Leave out the pictures and repeat every record exactly.

** Opening INPUT DATA block **

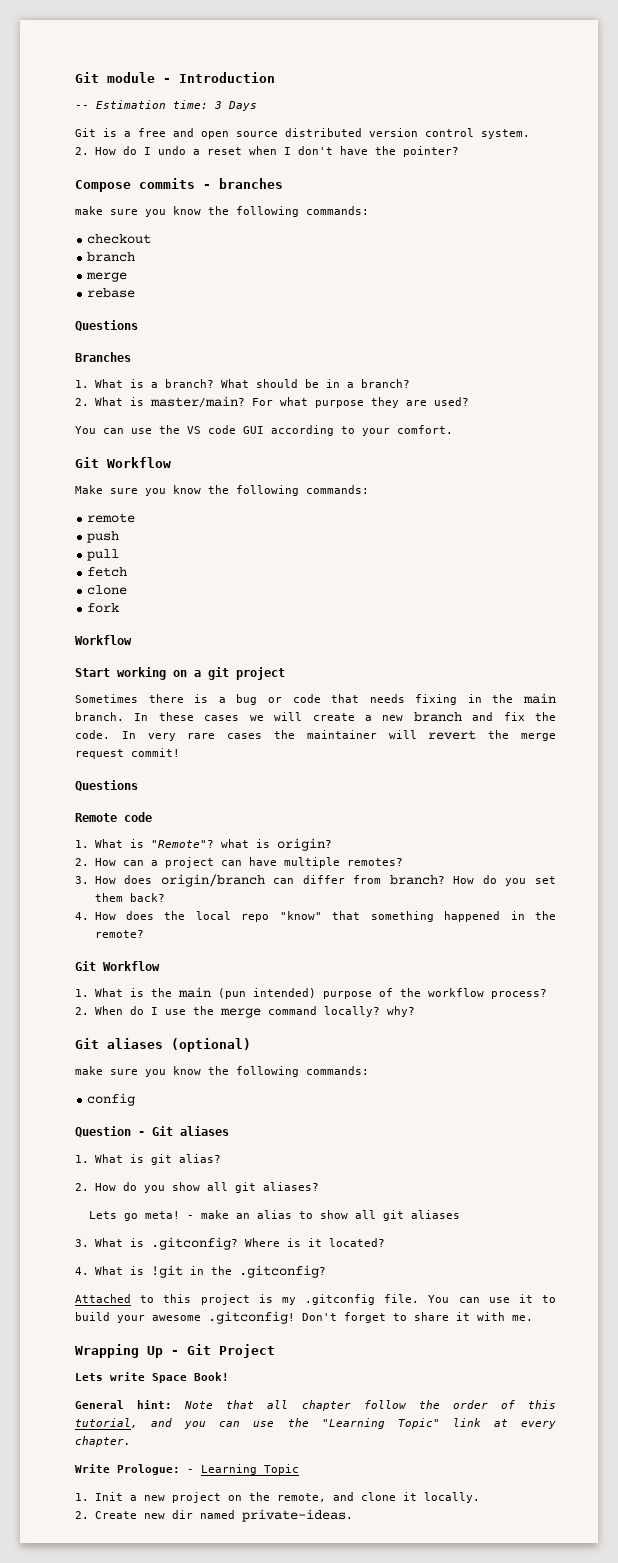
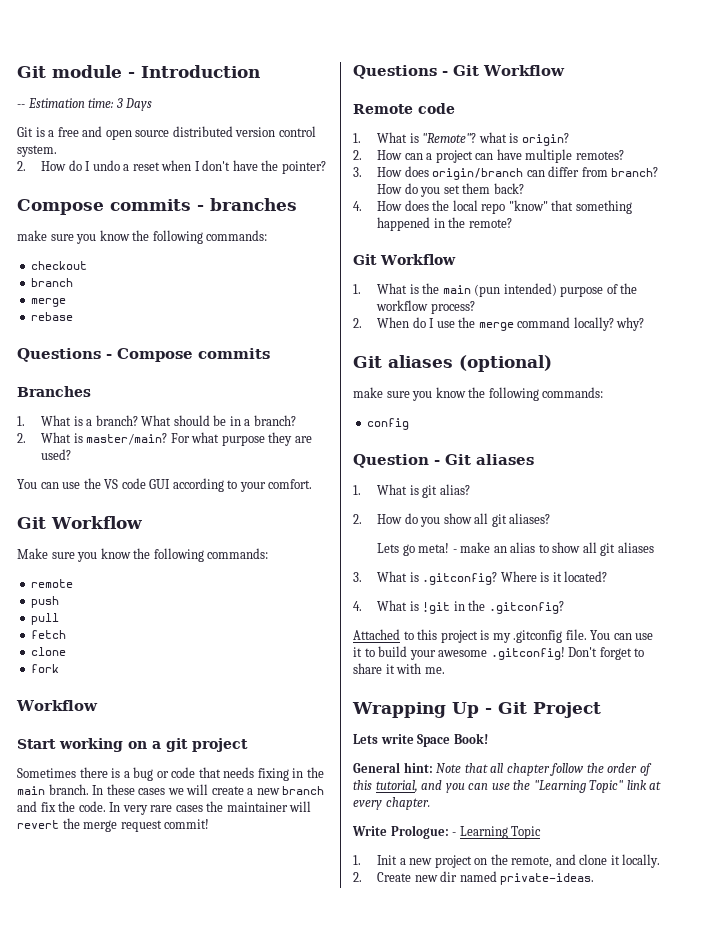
  rebase
- Questions
+ Questions - Compose commits
  In very rare cases the maintainer will revert the merge request commit!
- Questions
+ Questions - Git Workflow

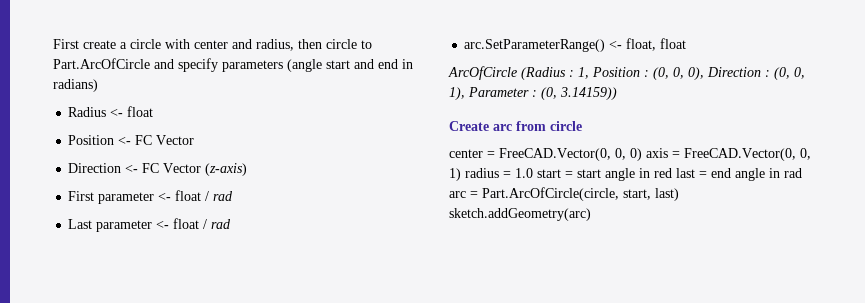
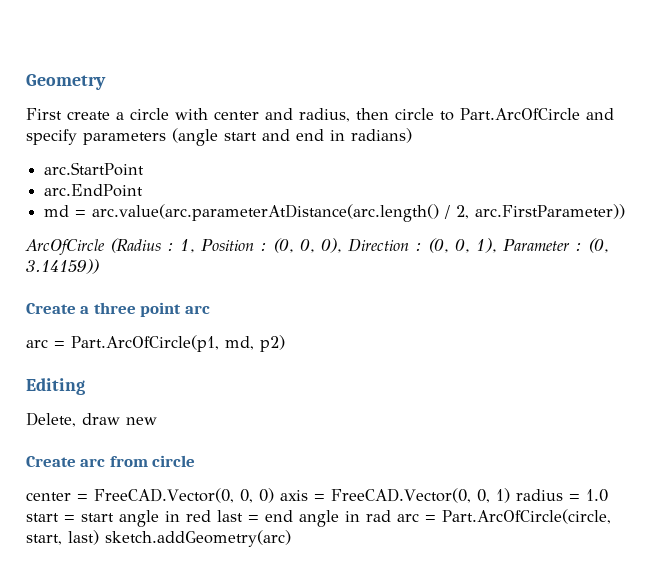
+ Geometry
- Radius <- float
- Position <- FC Vector
- Direction <- FC Vector (z-axis)
- First parameter <- float / rad
- Last parameter <- float / rad
- arc.SetParameterRange() <- float, float
+ arc.StartPoint
+ arc.EndPoint
+ md = arc.value(arc.parameterAtDistance(arc.length() / 2, arc.FirstParameter))
+ Create a three point arc
+ arc = Part.ArcOfCircle(p1, md, p2)
+ Editing
+ Delete, draw new

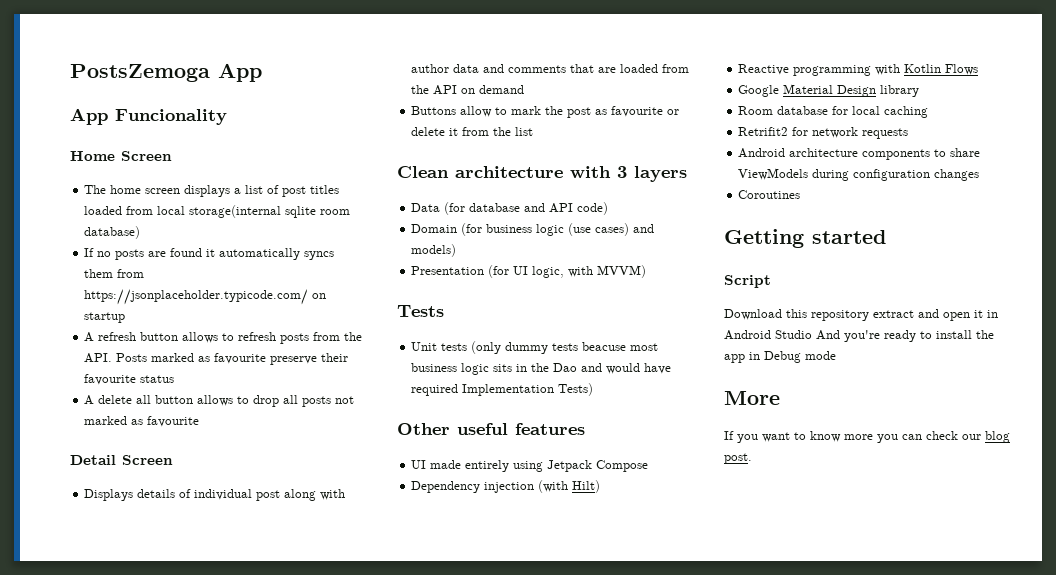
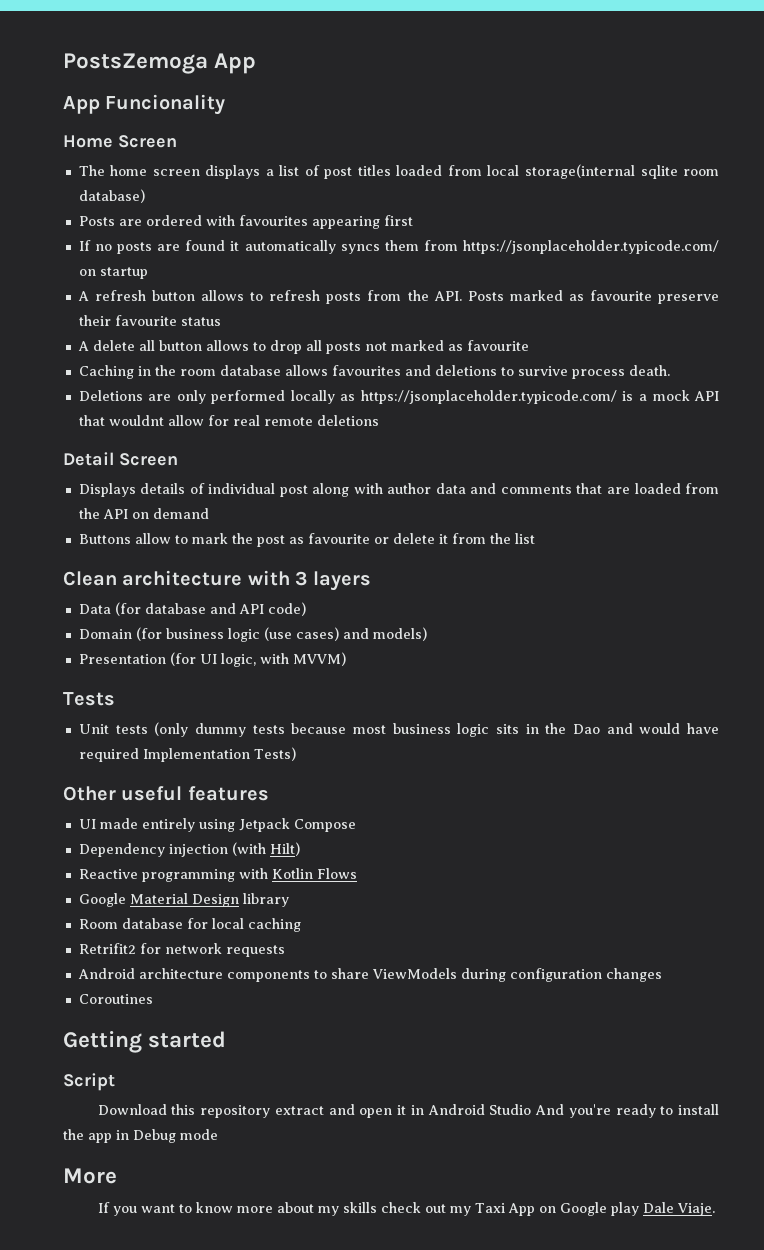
+ Posts are ordered with favourites appearing first
+ Caching in the room database allows favourites and deletions to survive process death.
+ Deletions are only performed locally as https://jsonplaceholder.typicode.com/ is a mock API that wouldnt allow for real remote deletions
- Unit tests (only dummy tests beacuse most business logic sits in the Dao and would have required Implementation Tests)
+ Unit tests (only dummy tests because most business logic sits in the Dao and would have required Implementation Tests)
- If you want to know more you can check our blog post.
+ If you want to know more about my skills check out my Taxi App on Google play Dale Viaje.

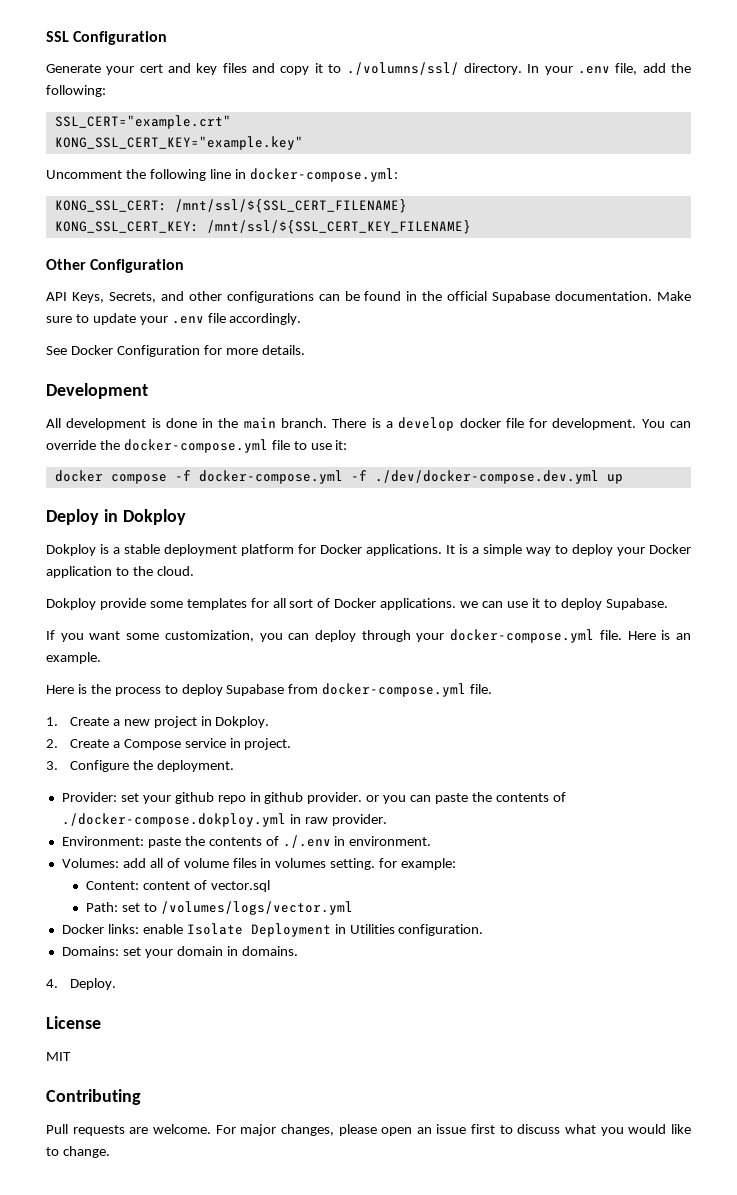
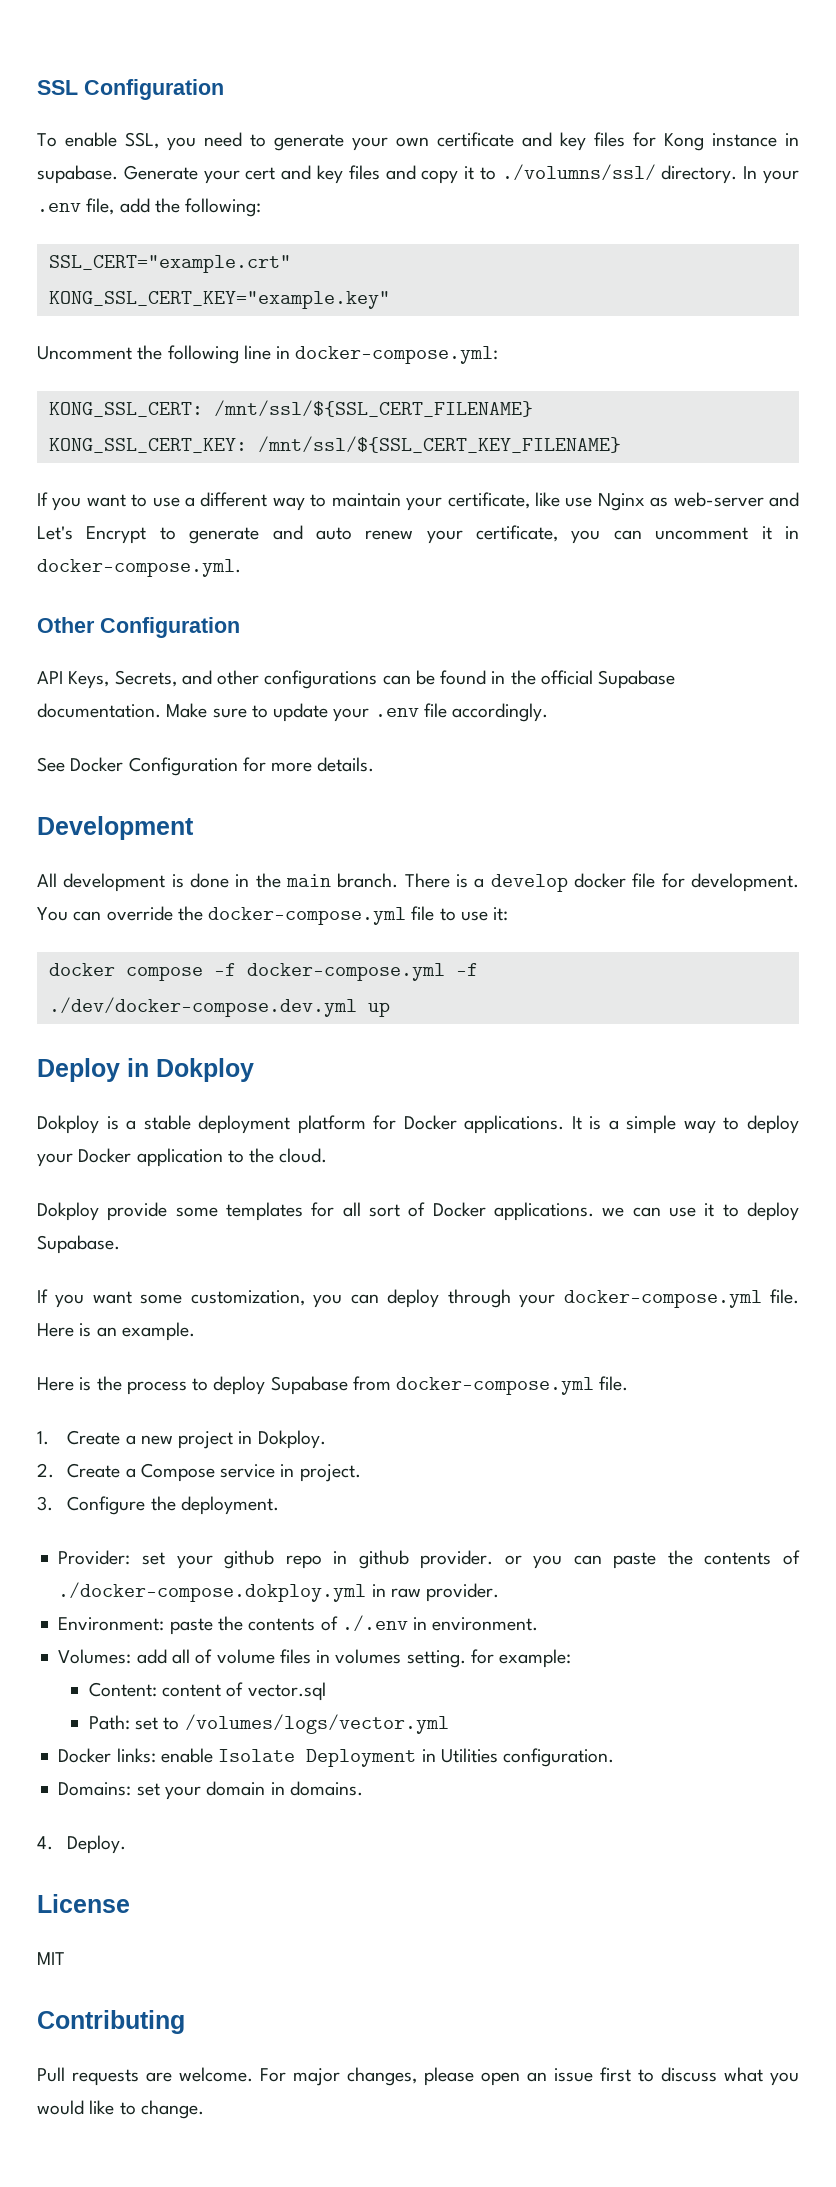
+ To enable SSL, you need to generate your own certificate and key files for Kong instance in supabase.
+ If you want to use a different way to maintain your certificate, like use Nginx as web-server and Let's Encrypt to generate and auto renew your certificate, you can uncomment it in docker-compose.yml.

** Closing INPUT DATA block **

_ANSWER SPACE_:
  rebase
- Questions
+ Questions - Compose commits
  In very rare cases the maintainer will revert the merge request commit!
- Questions
+ Questions - Git Workflow

+ Geometry
- Radius <- float
- Position <- FC Vector
- Direction <- FC Vector (z-axis)
- First parameter <- float / rad
- Last parameter <- float / rad
- arc.SetParameterRange() <- float, float
+ arc.StartPoint
+ arc.EndPoint
+ md = arc.value(arc.parameterAtDistance(arc.length() / 2, arc.FirstParameter))
+ Create a three point arc
+ arc = Part.ArcOfCircle(p1, md, p2)
+ Editing
+ Delete, draw new

+ Posts are ordered with favourites appearing first
+ Caching in the room database allows favourites and deletions to survive process death.
+ Deletions are only performed locally as https://jsonplaceholder.typicode.com/ is a mock API that wouldnt allow for real remote deletions
- Unit tests (only dummy tests beacuse most business logic sits in the Dao and would have required Implementation Tests)
+ Unit tests (only dummy tests because most business logic sits in the Dao and would have required Implementation Tests)
- If you want to know more you can check our blog post.
+ If you want to know more about my skills check out my Taxi App on Google play Dale Viaje.

+ To enable SSL, you need to generate your own certificate and key files for Kong instance in supabase.
+ If you want to use a different way to maintain your certificate, like use Nginx as web-server and Let's Encrypt to generate and auto renew your certificate, you can uncomment it in docker-compose.yml.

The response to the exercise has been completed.